Another topo here worth looking at as well:
These days all but the last rap anchor are bolts, fixed chains or pins and tat. You will rap straight over the Pencil so be careful there of you or your rope knocking anything down. 70m ropes are really much easier but 60m ropes will work as well. Take some tat for V threads but make sure someone hasn't beat you to it already. V threads get burried quicky on the upper pitches where you might need them so come prepared.
Be really careful on the avi slop above the Pencil...it has been fatal. It has three sections, a right hand traverse, a left hand traverse and short up hill and a final long left hand traverse which is a good sized slope show in the pictures above. A slides here will dump debris into the canyon below the Pencil.
Avi danger in particular on this route can be very high. Even small slides coming out of the upper bowl while on the last 3 tiers will be serious.
Worth a look at the photos here:
and no the photos are not photo shopped.....
A dozen screws should be plenty for anyone capable of finishing the climb. In good conditions plan on anywhere from 5 to 3 roped pitches depending on the length of your rope and a lot of easy ice either soloed or climbed together.
A early start will get you off before the south facing avi slopes heat up. Or better yet do it on a snowy, cloudy and cold day.
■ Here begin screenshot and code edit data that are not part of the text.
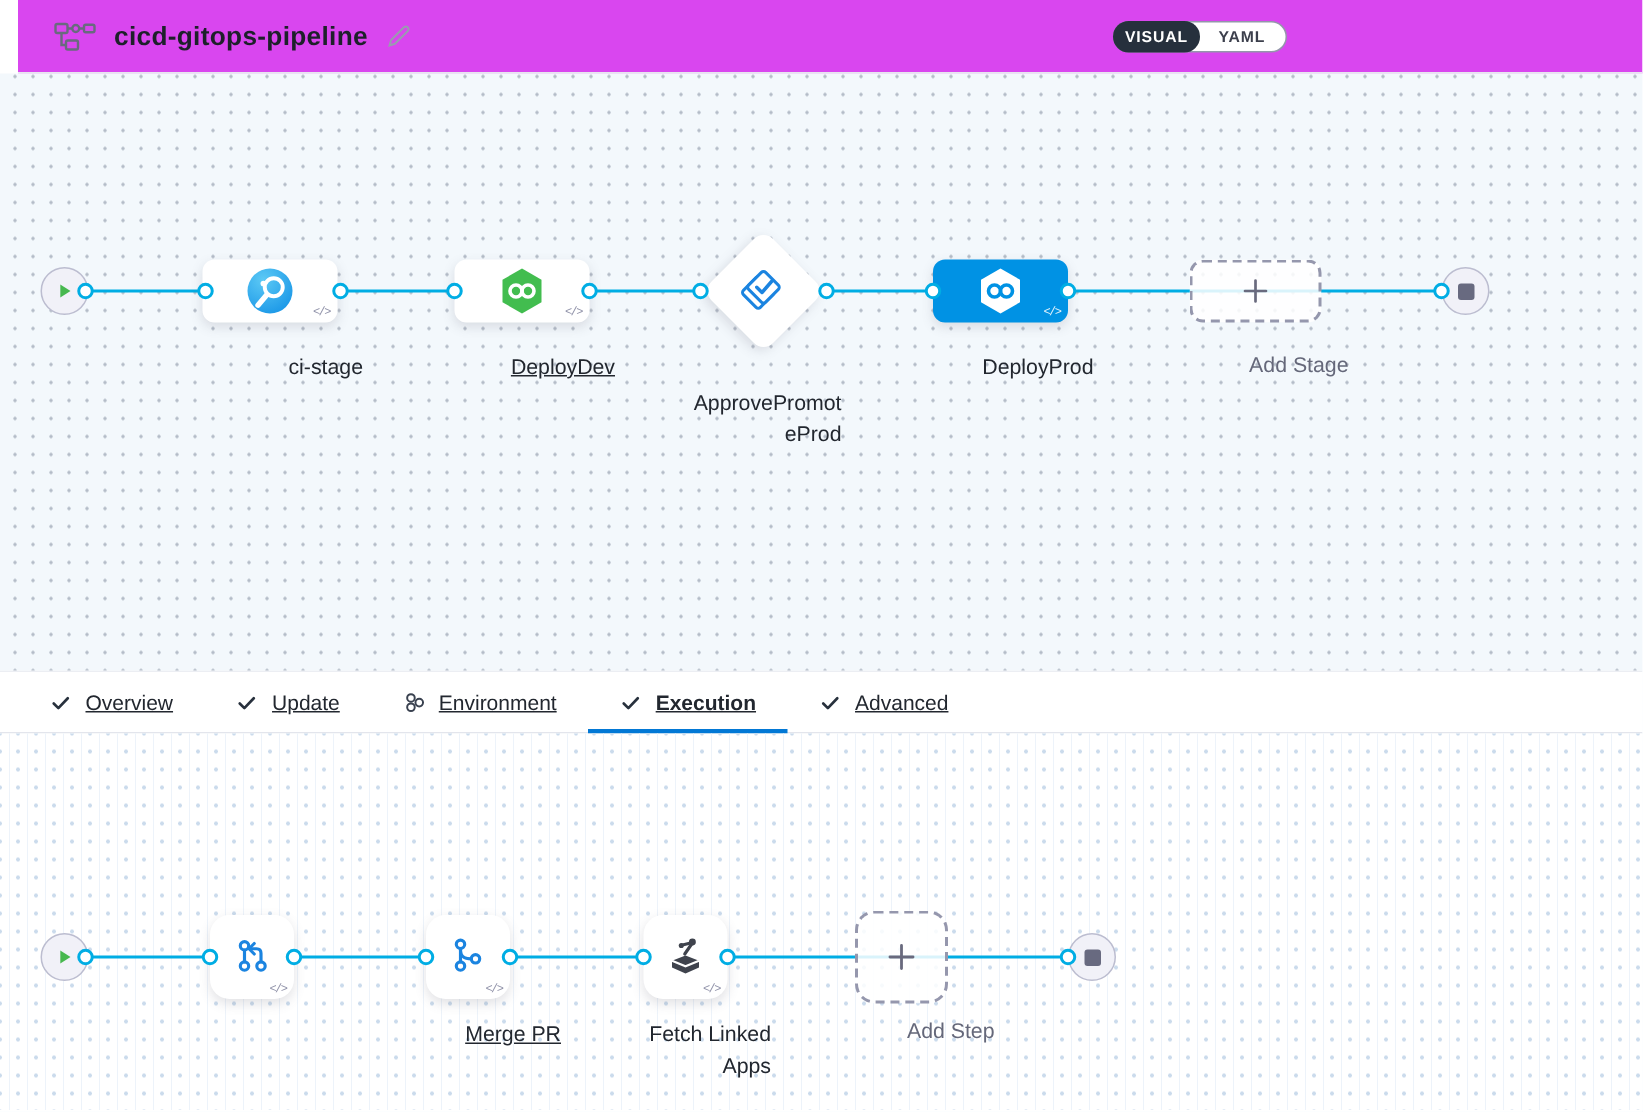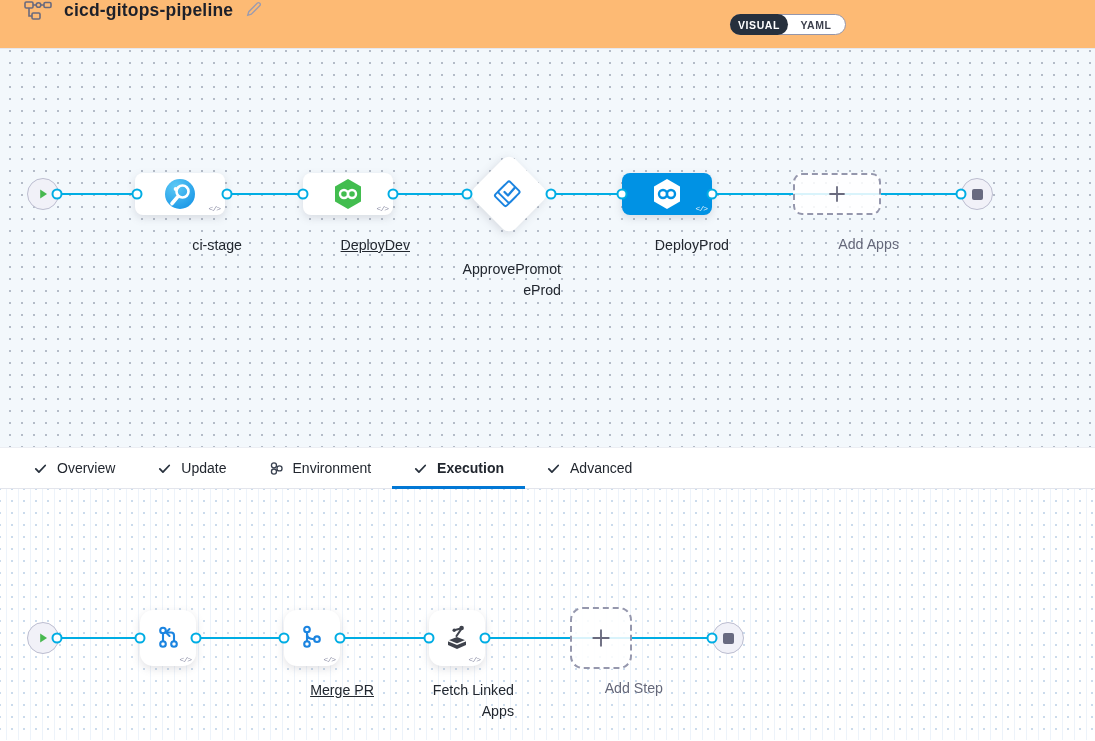"cicd-gitops-pipeline" .header { align-items: none -> center; background: #fdba74 -> #d946ef; margin-left: none -> 12px }
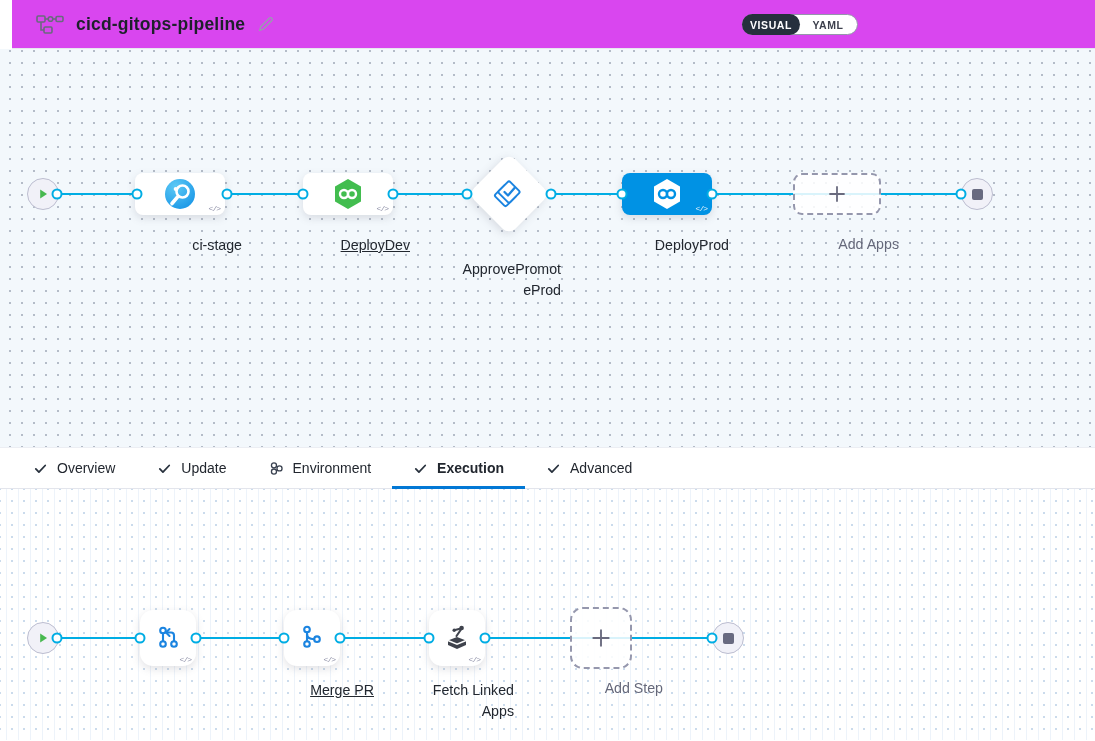"Add Apps" div.node-label { text: Apps -> Stage }
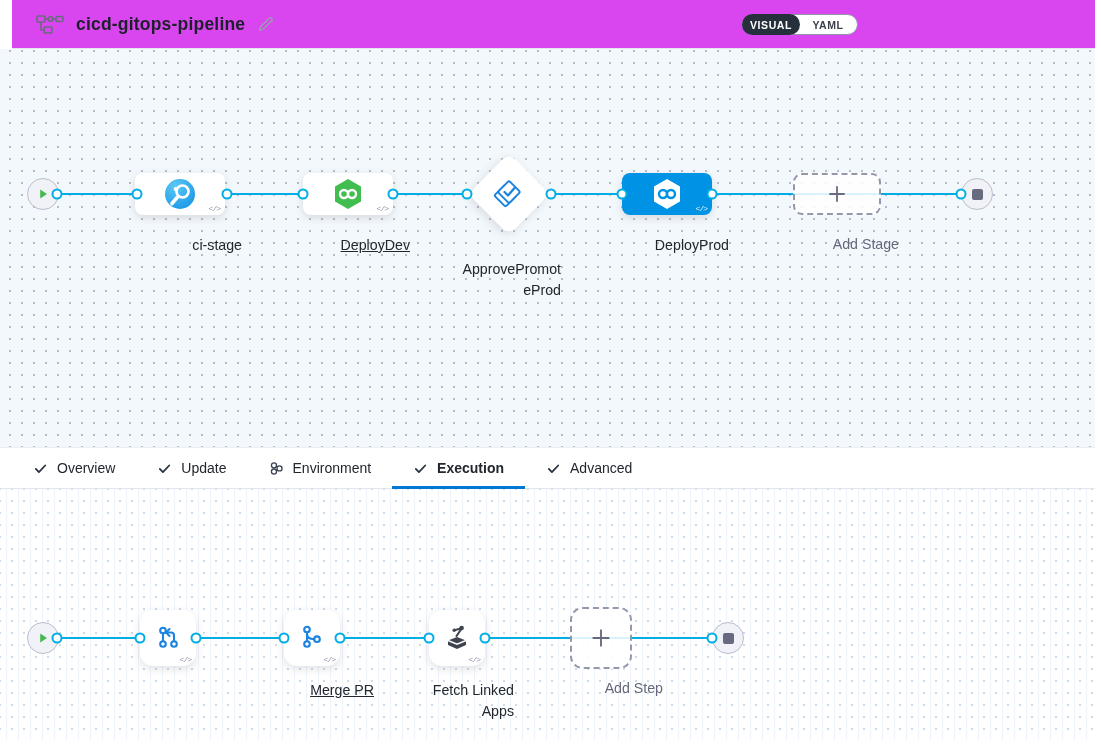"Overview" .tab { text-decoration: none -> underline }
You can avoid the avi danger and soft, rotten ice on the crux pitch if you do without the sun. Don't forget 3 or 4 long screws just for that rotten ice late in the day.
8 or 9 hrs round trip, car to car, these days is a reasonable time with good ice and snow conditions. 5 or 6 hrs of climbing. A hook fest on hammered out ice will make it quicker. A lot of snow to break trail through or really cold, new ice can make it a "slightly" longer day. There is a reason the climb is rated a V for over all grade and time.
On a good day 10 minutes up a boot packed trail from the road. Cowboy-up and start on the first easy ice available instead of walking up the snow slope to the left and beginning of the first WI4 pitch.